A deepening ideological rift between Europe and the United States is beginning to mirror the Sino-Soviet split of the 1960s, according to political commentator and IntelliNews contributor Arnaud Bertrand.

Bertrand draws a historical parallel between the present-day strain in transatlantic relations and the rupture that once split the Communist bloc, with the roles now inverted: the US taking on the position of the Soviet Union, and Europe that of a disillusioned junior partner.

The foundation of the split started under Stalin and Chairman Mao, who resented the USSR dominance, viewing the USSR as condescending and unwilling to treat China as an equal. However, it grew more pronounced after Nikita Khrushchev took over following Stalin’s death in 1954.

Today a similar story is playing out with Trump, who has just downgraded the EU to a commercial interest according to the new National Security Strategy (NSS), whereas the EU still considers itself to be America’s equal and closest friend.

"I'm really struck by the similarities between what we're witnessing in Europe-US relations and the Sino-Soviet split in the 1960s," Bertrand said. He likens President Donald Trump's shift in global strategy to Khrushchev’s doctrine of “peaceful coexistence” during the Cold War — an approach that eventually led to a major schism with Maoist China.

"Khrushchev pursued 'peaceful coexistence' in large part to avoid military confrontation and redirect resources toward the Soviet world," Bertrand explained. "His (somewhat deluded) promise was to 'catch up and overtake' the West economically. Eerily similar here: 'peaceful coexistence' is quite literally what Trump is now saying he wants to achieve with Russia."
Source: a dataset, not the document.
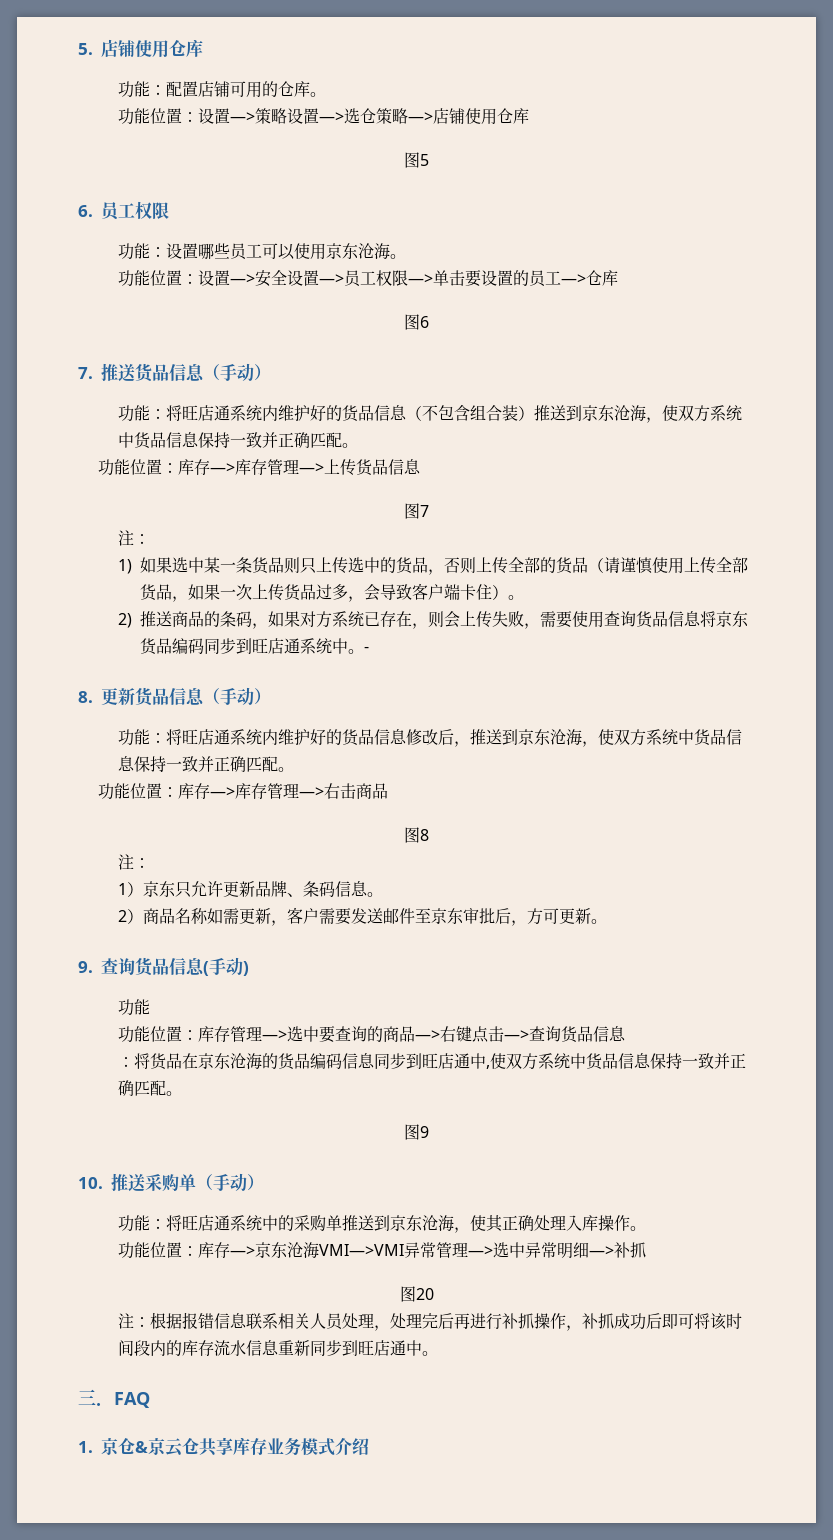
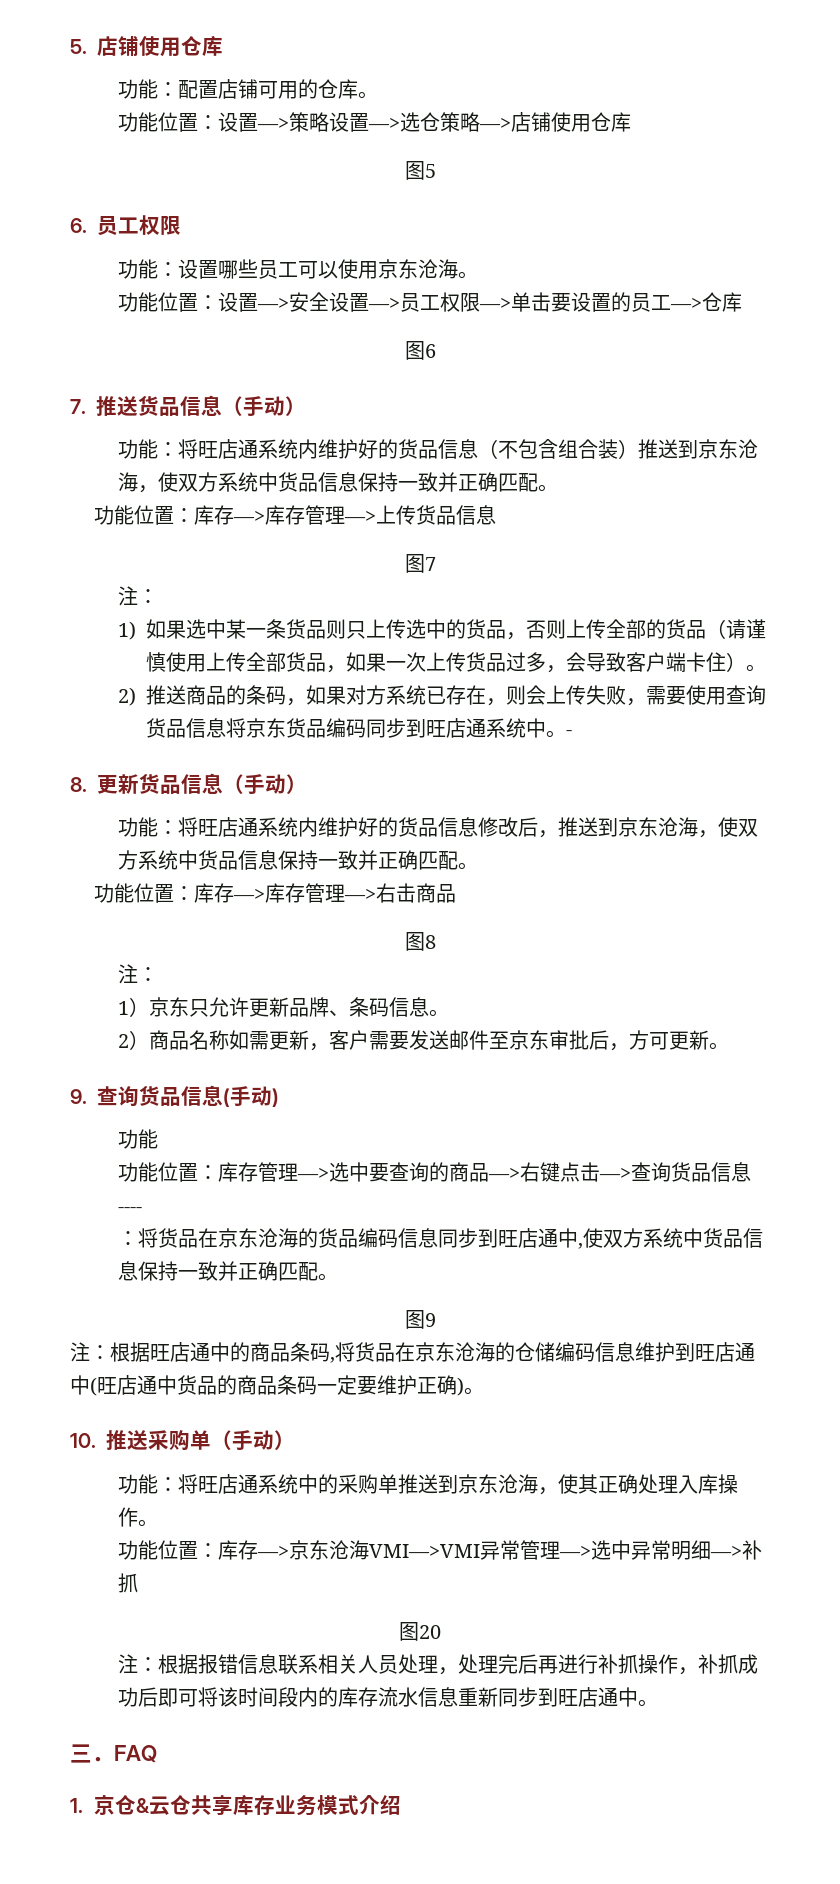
- 功能位置：库存管理—>选中要查询的商品—>右键点击—>查询货品信息
+ 功能位置：库存管理—>选中要查询的商品—>右键点击—>查询货品信息----
+ 注：根据旺店通中的商品条码,将货品在京东沧海的仓储编码信息维护到旺店通中(旺店通中货品的商品条码一定要维护正确)。
- 1.京仓&京云仓共享库存业务模式介绍
+ 1.京仓&云仓共享库存业务模式介绍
The NSS prioritises domestic concerns and the Western hemisphere. "It redefines the competition with China as primarily economic rather than military," he said. "The very title of the China chapter in the NSS is 'Win the Economic Future, Prevent Military Confrontation' — almost verbatim Khrushchev."

In this reframing, Bertrand argues, it is the Europeans who now perceive Washington as ideologically unmoored. "Europeans, the junior partners, now explicitly view the US as 'revisionists'," he said using a Maoist term and citing recent comments by German Chancellor Friedrich Merz, leader of the traditionally pro-American CDU party. "Merz is now saying that 'Pax Americana' is over, 'no longer exists', and that there's no point being nostalgic about it because 'it is how it is'."

That is a remarkable change of tone for a conservative German leader. "There's no overstating just how extraordinary it is for a German chancellor, and all the more a CDU chancellor, to say this and frame US-Europe relations as fundamentally adversarial," he said.

Bertrand notes the irony in the origins and trajectory of the Ukraine war. "The war in Ukraine, at its heart, flared up because of the expansion of the transatlantic alliance. And it's now ending up destroying it," Bertrand remarked.

"The key question to ask is," Bertrand concluded, "if Trump is Khrushchev, who can be Deng?"